The winapi suffers from two nasty viral infections it inherited from another OS that add global state to any process. The PATH environmental variable and the default working directory. Use Control Panel + System + Advanced + Environment to have a look at PATH, copy/paste the content of the intentionally small textboxes into a text editor. Make sure it is squeaky clean, some paralysis at the usual mess is normal btw. Take no prisoners. Having trouble with the default directory is much harder to troubleshoot. Both should pop out when you use Process Monitor.
No slamdunk explanations, it is a tough problem, but dark corners you can look in.
I have the same problem. Thought it was related to 64 bit console apps, where it is very easily triggered with almost any debug session. But, it also happens on 64 bit windows apps too. Now I am seeing it on 32 bit windows apps. I am running Windows 8.1 pro on a single desktop with the latest version of vs 2013 and no remote debugging.
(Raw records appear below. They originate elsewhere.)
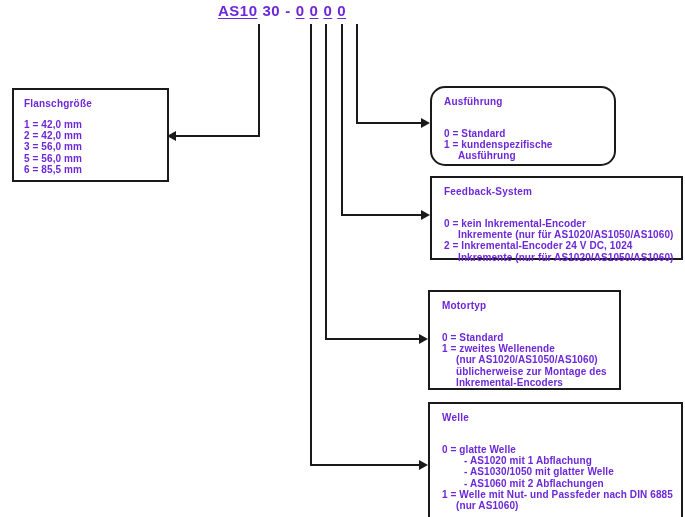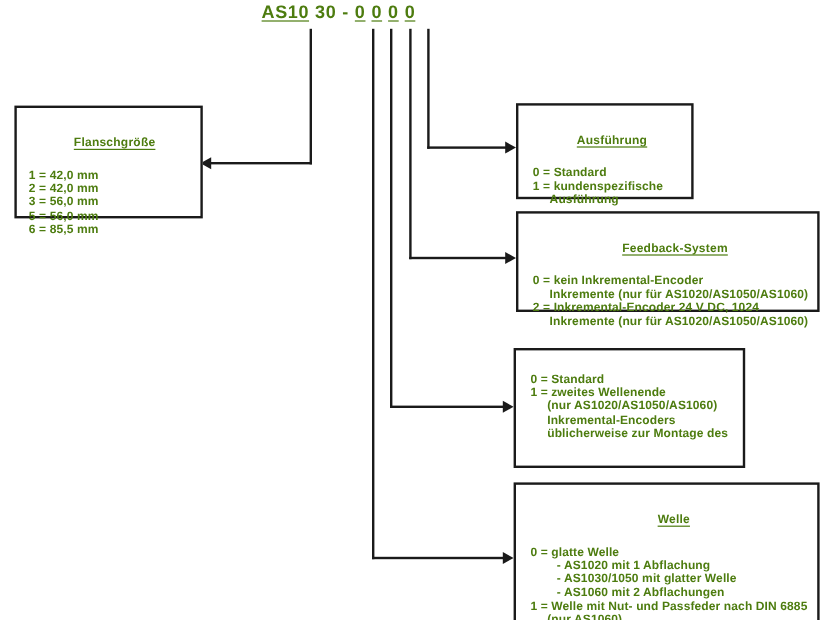--- a/index.html
+++ b/index.html
@@ -6,21 +6,21 @@
     margin: 0;
     padding: 0;
     background: #ffffff;
   }
   #page {
     position: relative;
     width: 685px;
     height: 517px;
     background: #ffffff;
     font-family: "Liberation Sans", sans-serif;
-    color: #4d7c0f;
+    color: #6d28d9;
     overflow: hidden;
   }
 
   
   .code-header {
     position: absolute;
     left: 218px;
     top: 2px;
     font-size: 15px;
     font-weight: bold;
@@ -36,43 +36,41 @@
   
   .box {
     position: absolute;
     border: 2px solid #1a1a1a;
     background: #ffffff;
     box-sizing: border-box;
   }
   .box-title {
     font-size: 10px;
     font-weight: bold;
-    text-decoration: underline;
     text-underline-offset: 2px;
     letter-spacing: 0.2px;
-    margin: 16px;
-    text-align: center;
+    margin: 0;
   }
   .box-lines {
-    margin-top: 11px;
+    margin-top: 21px;
   }
   .bline {
     font-size: 10px;
     font-weight: bold;
     line-height: 11.2px;
     white-space: pre;
     letter-spacing: 0.1px;
   }
   .bline.sub { padding-left: 14px; }
   .bline.sub2 { padding-left: 22px; }
 
   #box-flansch { left: 12px; top: 88px; width: 157px; height: 94px; padding: 8px 0 0 10px; }
   #box-flansch .box-lines { margin-top: 10px; }
 
-  #box-ausfuehrung { left: 430px; top: 86px; width: 148px; height: 80px; padding: 8px 0 0 12px; }
+  #box-ausfuehrung { left: 430px; top: 86px; width: 186px; height: 80px; padding: 8px 0 0 12px; border-radius: 15px; }
 
   #box-feedback { left: 430px; top: 176px; width: 253px; height: 84px; padding: 8px 0 0 12px; }
 
   #box-motortyp { left: 428px; top: 290px; width: 193px; height: 100px; padding: 8px 0 0 12px; }
 
   #box-welle { left: 428px; top: 402px; width: 255px; height: 129px; padding: 8px 0 0 12px; }
 
   
   .vline, .hline {
     position: absolute;
@@ -149,26 +147,27 @@
     <div class="box-title">Feedback-System</div>
     <div class="box-lines">
       <div class="bline">0 = kein Inkremental-Encoder</div>
       <div class="bline sub">Inkremente (nur für AS1020/AS1050/AS1060)</div>
       <div class="bline">2 = Inkremental-Encoder 24 V DC, 1024</div>
       <div class="bline sub">Inkremente (nur für AS1020/AS1050/AS1060)</div>
     </div>
   </div>
 
   <div class="box" id="box-motortyp">
+    <div class="box-title">Motortyp</div>
     <div class="box-lines">
       <div class="bline">0 = Standard</div>
       <div class="bline">1 = zweites Wellenende</div>
       <div class="bline sub">(nur AS1020/AS1050/AS1060)</div>
+      <div class="bline sub">üblicherweise zur Montage des</div>
       <div class="bline sub">Inkremental-Encoders</div>
-      <div class="bline sub">üblicherweise zur Montage des</div>
     </div>
   </div>
 
   <div class="box" id="box-welle">
     <div class="box-title">Welle</div>
     <div class="box-lines">
       <div class="bline">0 = glatte Welle</div>
       <div class="bline sub2">- AS1020 mit 1 Abflachung</div>
       <div class="bline sub2">- AS1030/1050 mit glatter Welle</div>
       <div class="bline sub2">- AS1060 mit 2 Abflachungen</div>

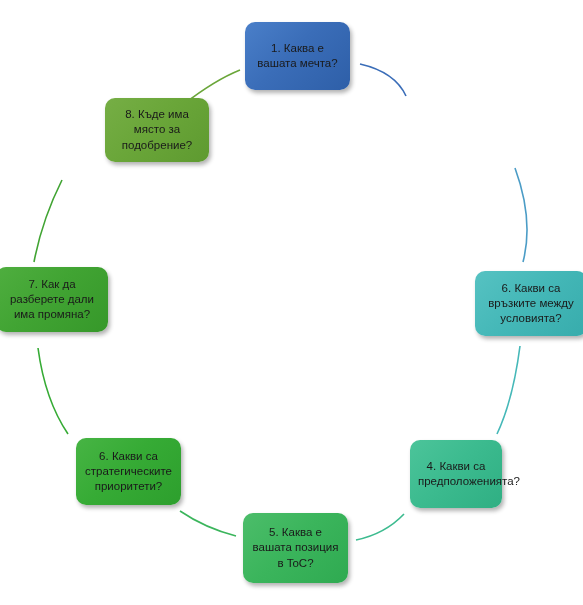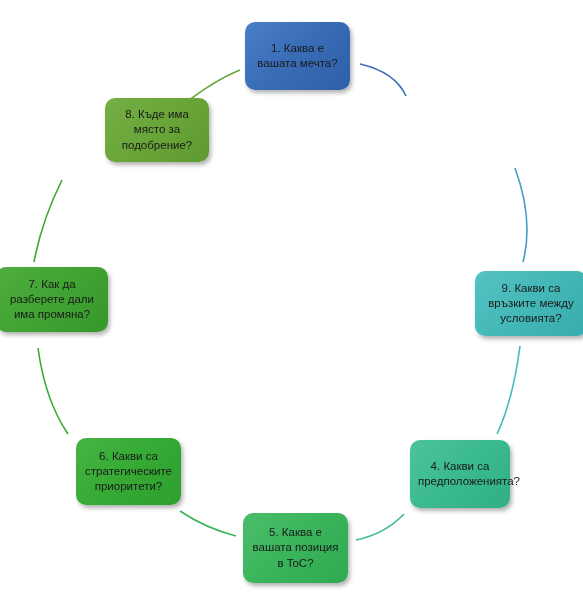--- a/index.html
+++ b/index.html
@@ -68,24 +68,24 @@
     <path fill="none" stroke-width="1.6" stroke="#41a433" d="M 34 262 Q 42 220 62 180"></path>
     <path fill="none" stroke-width="1.6" stroke="#6aa639" d="M 184 104 Q 215 80 240 70"></path>
   </svg>
 
   <div class="node n1" style="left:245px; top:22px; width:105px; height:68px;">
     <span>1. Каква е вашата мечта?</span>
   </div>
 
 
   <div class="node n3" style="left:475px; top:271px; width:112px; height:65px;">
-    <span>9. Какви са връзките между условията?</span>
+    <span>6. Какви са връзките между условията?</span>
   </div>
 
-  <div class="node n4" style="left:410px; top:440px; width:100px; height:68px;">
+  <div class="node n4" style="left:410px; top:440px; width:92px; height:68px;">
     <span>4. Какви са предположенията?</span>
   </div>
 
   <div class="node n5" style="left:243px; top:513px; width:105px; height:70px;">
     <span>5. Каква е вашата позиция в ToC?</span>
   </div>
 
   <div class="node n6" style="left:76px; top:438px; width:105px; height:67px;">
     <span>6. Какви са стратегическите приоритети?</span>
   </div>

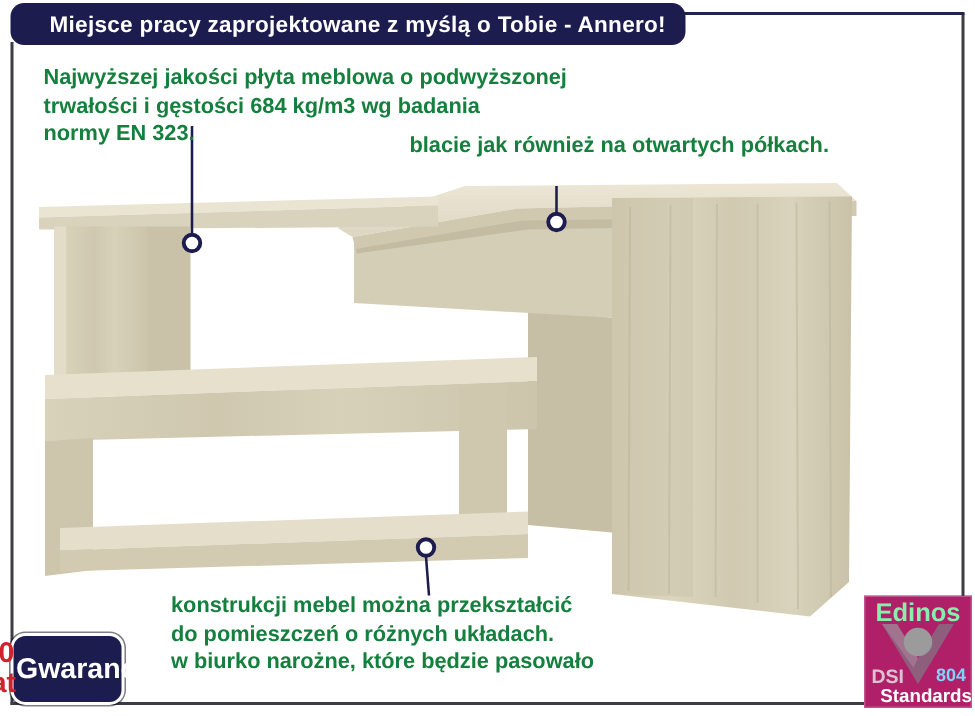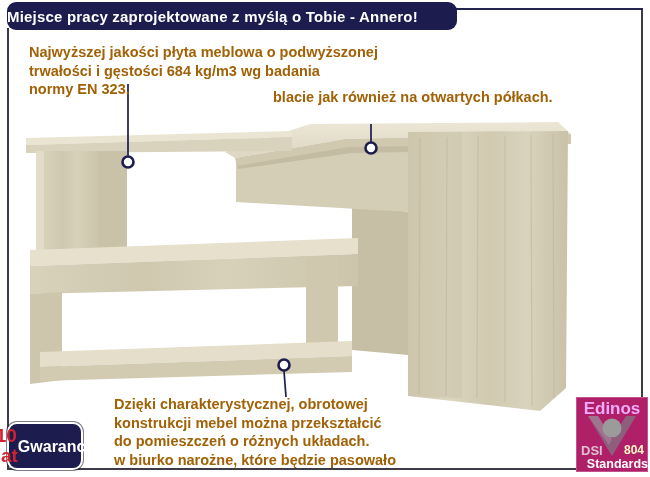--- a/index.html
+++ b/index.html
@@ -10,53 +10,53 @@
   .frame-line { position:absolute; background:#3c3c46; }
   .frame-left   { left:7px;  top:28px;  width:2px;  height:442px; }
   .frame-right  { left:641px; top:9px;  width:2px;  height:461px; }
   .frame-bottom { left:7px;  top:468px; width:636px; height:2px; }
   .frame-topright { left:448px; top:8px; width:195px; height:2px; background:#23234f; }
 
   
   .banner { position:absolute; left:7px; top:2px; width:450px; height:28px;
     background:#1c1c4e; border-radius:9px; color:#fff; font-weight:bold;
     font-size:15px; letter-spacing:.2px; display:flex; align-items:center;
-    padding-left:0; white-space:nowrap;text-align:center; }
+    padding-left:26px; white-space:nowrap;text-align:center; }
 
   
-  .callout-text { position:absolute; color:#a16207; font-weight:bold;
+  .callout-text { position:absolute; color:#15803d; font-weight:bold;
     font-size:14.5px; line-height:18.5px; white-space:nowrap; }
   .callout-material { left:29px;  top:43px;  }
   .callout-storage  { left:273px; top:88px;  }
   .callout-rotation { left:114px; top:395px; }
 
   
   .brand { position:absolute; left:470px; top:11px; width:170px; height:80px; }
   .brand-chair { position:absolute; left:8px; top:2px; }
   .brand-word { position:absolute; left:74px; top:16px; font-size:42px;
     font-weight:bold; color:#161616; letter-spacing:-1px;
     transform:scale(0.74,1.02); transform-origin:left top; }
 
   
   .badge-warranty { position:absolute; left:7px; top:422px; width:76px; height:48px;
     background:#1c1c4e; border:2px solid #ffffff; border-radius:10px;
     box-shadow:0 0 0 1px rgba(20,20,40,.55); display:flex; flex-direction:row;
     align-items:center; justify-content:center; }
   .badge-warranty .w1 { color:#d0232e; font-weight:bold; font-size:19px; line-height:20px; }
-  .badge-warranty .w2 { color:#ffffff; font-weight:bold; font-size:16px; line-height:15px; }
+  .badge-warranty .w2 { color:#ffffff; font-weight:bold; font-size:19px; line-height:15px; }
 
   
   .badge-standards { position:absolute; left:576px; top:397px; width:72px; height:75px;
     background:#b02069; box-shadow:0 0 0 1px #c4528d inset; }
   .badge-standards .ed { position:absolute; top:2px; left:0; width:100%; text-align:center;
-    color:#f0abfc; font-weight:bold; font-size:17px; }
+    color:#86efac; font-weight:bold; font-size:17px; }
   .badge-standards svg { position:absolute; left:8px; top:19px; }
   .badge-standards .dsi { position:absolute; left:5px; top:46px; color:#dcc2d0;
     font-weight:bold; font-size:13px; }
-  .badge-standards .n804 { position:absolute; right:4px; top:46px; color:#fef9c3;
+  .badge-standards .n804 { position:absolute; right:4px; top:46px; color:#7dd3fc;
     font-weight:bold; font-size:12px; }
   .badge-standards .std { position:absolute; bottom:1px; left:0; width:100%;
     text-align:right; color:#fff; font-weight:bold; font-size:12.5px; }
 
   .product-svg { position:absolute; left:0; top:0; }
 </style>
 </head>
 <body>
 
 <div class="stage">
@@ -149,21 +149,20 @@
     <div>Najwyższej jakości płyta meblowa o podwyższonej</div>
     <div>trwałości i gęstości 684 kg/m3 wg badania</div>
     <div>normy EN 323.</div>
   </div>
 
   <div class="callout-text callout-storage">
     <div>blacie jak również na otwartych półkach.</div>
   </div>
 
   <div class="callout-text callout-rotation">
-    <div>Dzięki charakterystycznej, obrotowej</div>
     <div>konstrukcji mebel można przekształcić</div>
     <div>do pomieszczeń o różnych układach.</div>
     <div>w biurko narożne, które będzie pasowało</div>
   </div>
 
   <div class="badge-warranty">
     <div class="w1">10 lat</div>
     <div class="w2">Gwarancji</div>
   </div>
My (added) extensions are Visual Assist, Advanced Installer, ClangFormat, Code Alignment, Code Compare, Duplicate Selection, Productivity Power Tools 2013, and Visual SVN.
I discovered that the "Visual Studio 2013\Settings\CurrentSettings.vssettings" file gets corrupted. You can delete this file and recreate it by restarting VS or you can try to edit the XML. I then keep a copy of a good settings file that I use to replace when it gets corrupted again.
In my case, the corrupted line begins with
</ToolsOptionsSubCategory><ToolsOptionsSubCategory name="XAML" RegisteredName="XAML"
... and it is extremely long (I think this is why it is prone to corruption).
I just disabled in the Menu
Tools > Options
Debugging > Edit and Continue
Native-only options > Enable native Edit and Continue
and now it does not give the that stupid error which was preventing the starting of the debuggee application.
I also had the same problem with VS2015. It was so frustrating that a simple Hello World program gave this error when I ran debugger for the second time. Tried uninstall and reinstall and didn't work.
Finally, the solution mentioned in https://social.msdn.microsoft.com/Forums/vstudio/en-US/8dce0952-234f-4c18-a71a-1d614b44f256/visual-studios-2012-cannot-findlaunch-project-exe?forum=vsdebug
worked. Reset all visual studio settings using Tools->Import and Export settings. Now the issue is not occurring.